O pátio central interno toma partido da biofilia e permite que a natureza envolva todos os ambientes, além de auxiliar nas questões de conforto ambiental, pois possibilita a circulação de ar fresco por toda a casa. O vão central faz com que, tanto o som da chuva seja escutado, pois as águas que caem na coberta desenbocam no pátio central, quanto o canto dos pássaros seja apreciado, criando uma prazerosa atmosfera biofílica. As portas são bipartidas e permitem, sempre que possível, a ventilação natural fluir, além de ser um facilitador para acessibilidade.

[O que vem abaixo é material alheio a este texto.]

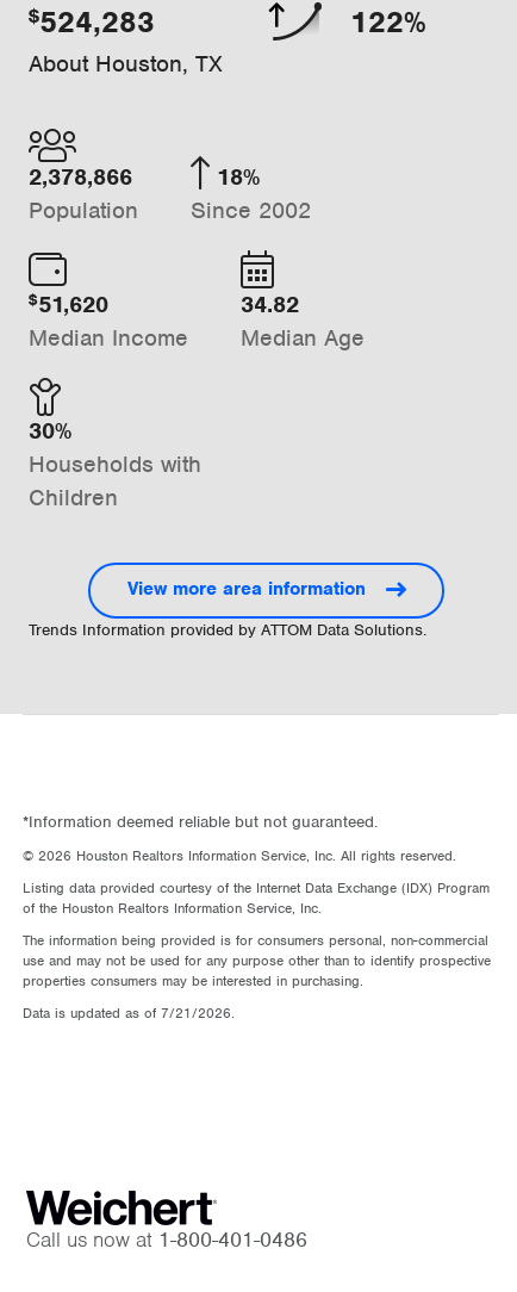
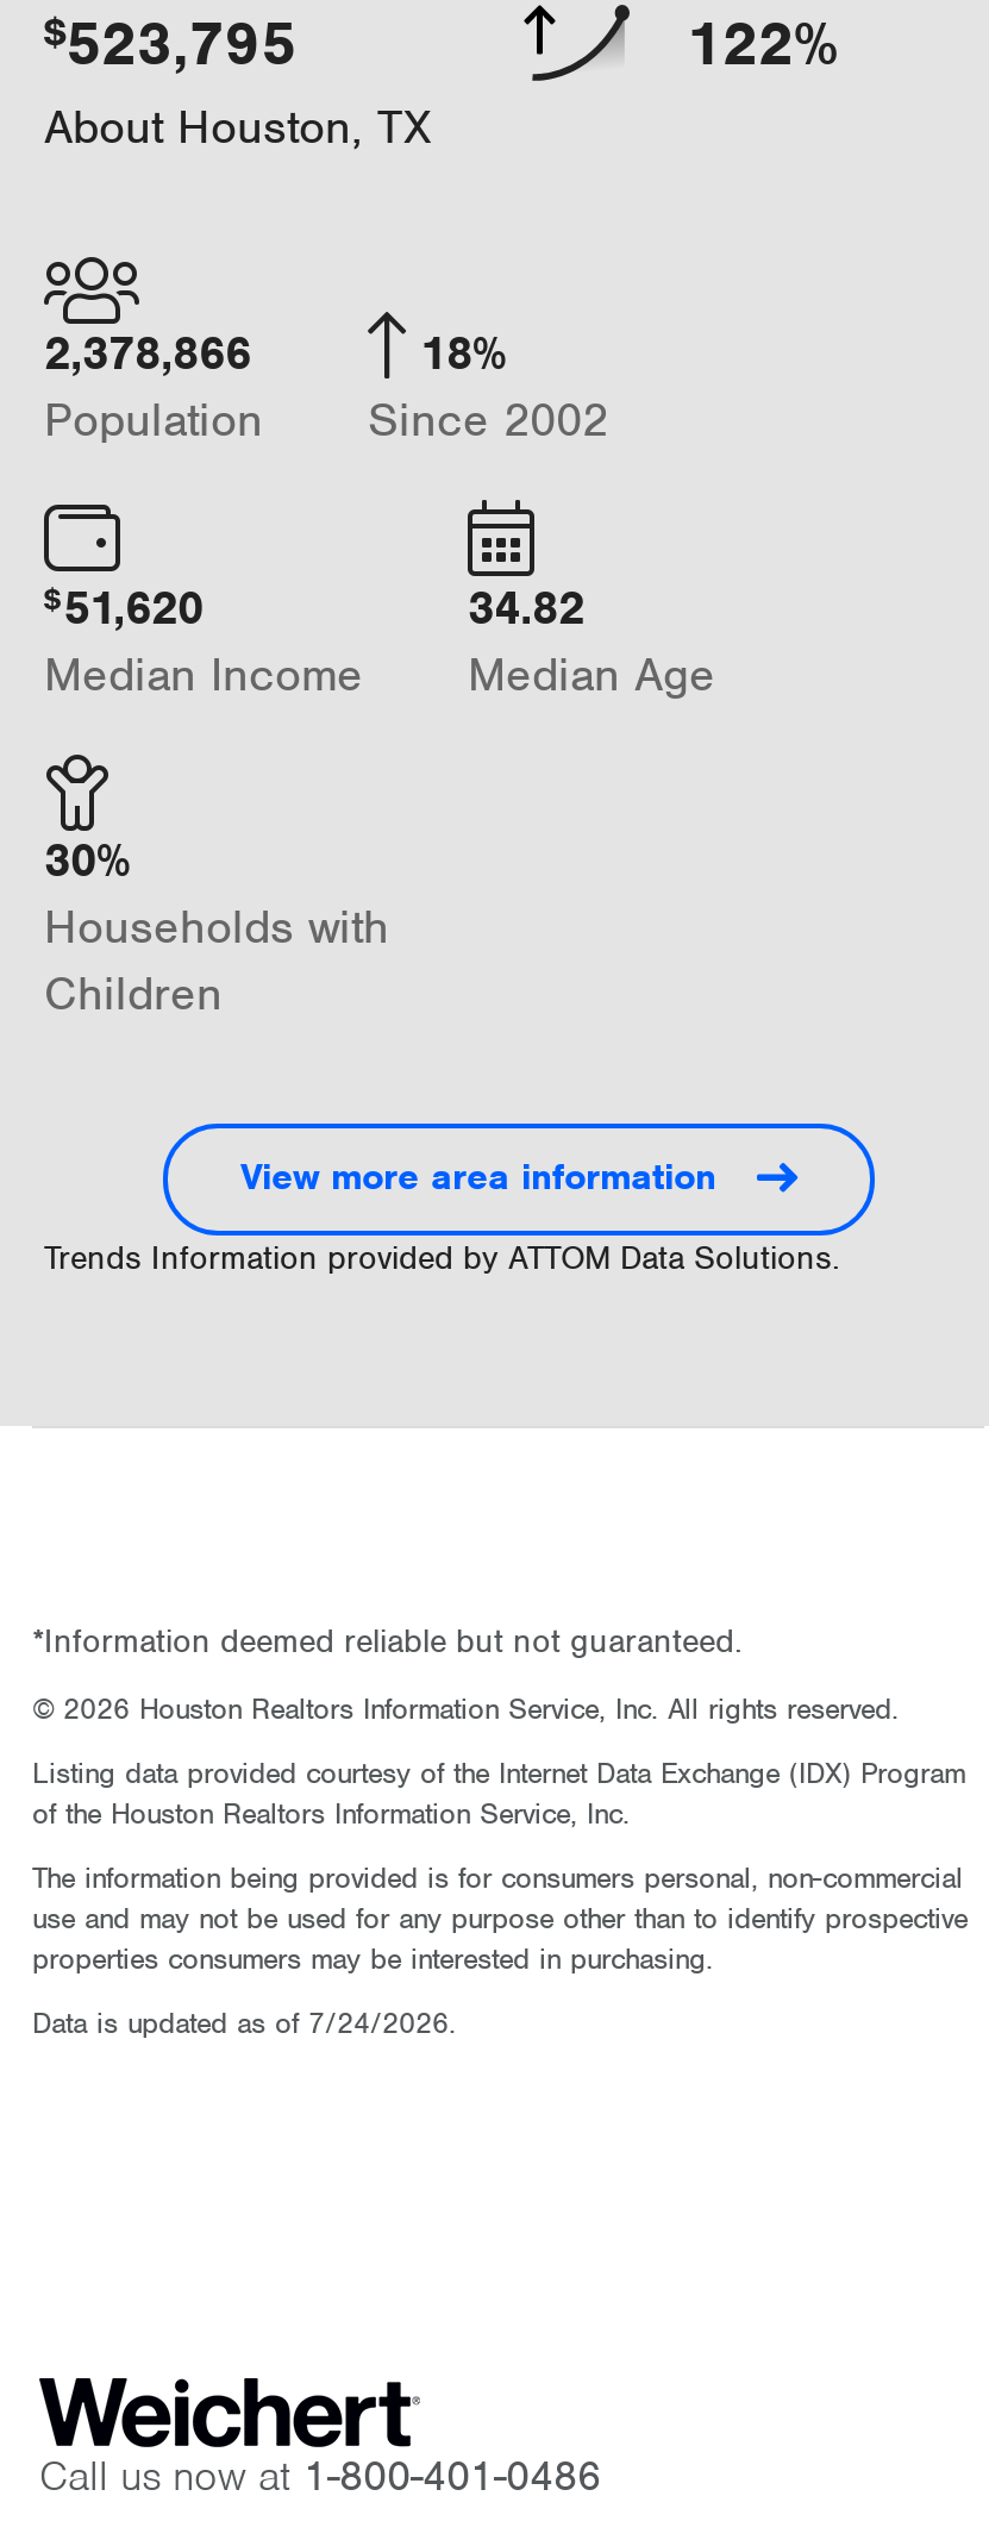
[29,2,155,40] $524,283 -> [44,4,296,80] $523,795
[23,1004,235,1023] Data is updated as of 7/21/2026. -> [32,2005,456,2043] Data is updated as of 7/24/2026.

A neuroarquitetura atesta, por intermédio da neurociência aplicada, que os espaços impactam diretamente no comportamento e podem transformar as sensações cognitivas do ser humano, mesmo inconscientemente. O desejo de vivenciar um pátio é proveniente da vontade de observar a natureza dentro da casa, criando sensações de segurança e conforto.
Os materiais escolhidos, grande parte naturais, como as pedras, a madeira de reflorestamento e o eucalipto autoclavado, trazem o fator sensorial da tatilidade.
Utilizamos dois tipos de revestimento da Portobello no piso, o Neotropical Black Mix e o Posto 07, ambos da linha Ipanema, desenvolvida em parceria com Oskar Metsavaht, criando uma composição que possibilita um sistema de orientação através da paginação.
A cozinha possui duas grandes aberturas que dão acesso para a sala e para o pátio. Não existe uma porta física, o que facilita a circulação e estimula o olhar de dentro para fora e de fora para dentro.
Na sala, projetamos uma lareira e, em volta, estantes com livros e objetos carregados de memórias afetivas, fruto de recordações de viagens de uma vida inteira, onde foi possível criar um ambiente agradável para ler, relaxar e acolher, a fim de trazer vitalidade e a sensação de pertencimento que nos fazem viajar e nutrem a apreciação e o entusiasmo das lembranças e dos bons momentos vividos.
A maneira com que o espaço é projetado determinará se foi adequado, afinal, Pallasmaa retrata que “uma edificação não é o fim por si só, ela emoldura, articula, estrutura, dá importância, relaciona, separa e une, facilita e proíbe”.
Assim, as experiências autênticas de arquitetura consistem, por exemplo, em abordar ou confrontar uma edificação, entre se apropriar formalmente de uma fachada, em olhar para dentro e para fora de uma janela, em vez de olhar os espaços de forma meramente estéticos. O espaço arquitetônico é um espaço vivenciado que transcende a geometria e mensurabilidade.
Dessa maneira, por acreditarmos que a arquitetura não cria meros objetos visuais, mas projetos com significados, o valor final de uma edificação ultrapassa o projeto técnico. Ela redireciona a consciência pessoal e individual para um novo olhar que proporciona a sensação de que o espaço é munido de identidade e vida, e este foi o nosso propósito. Como resposta, traçamos o caminho de uma arquitetura que dialogue com o ser humano, traduza a essência da natureza e deixe de legado o respeito pelo lugar onde foi edificada a Casa Shangri-La.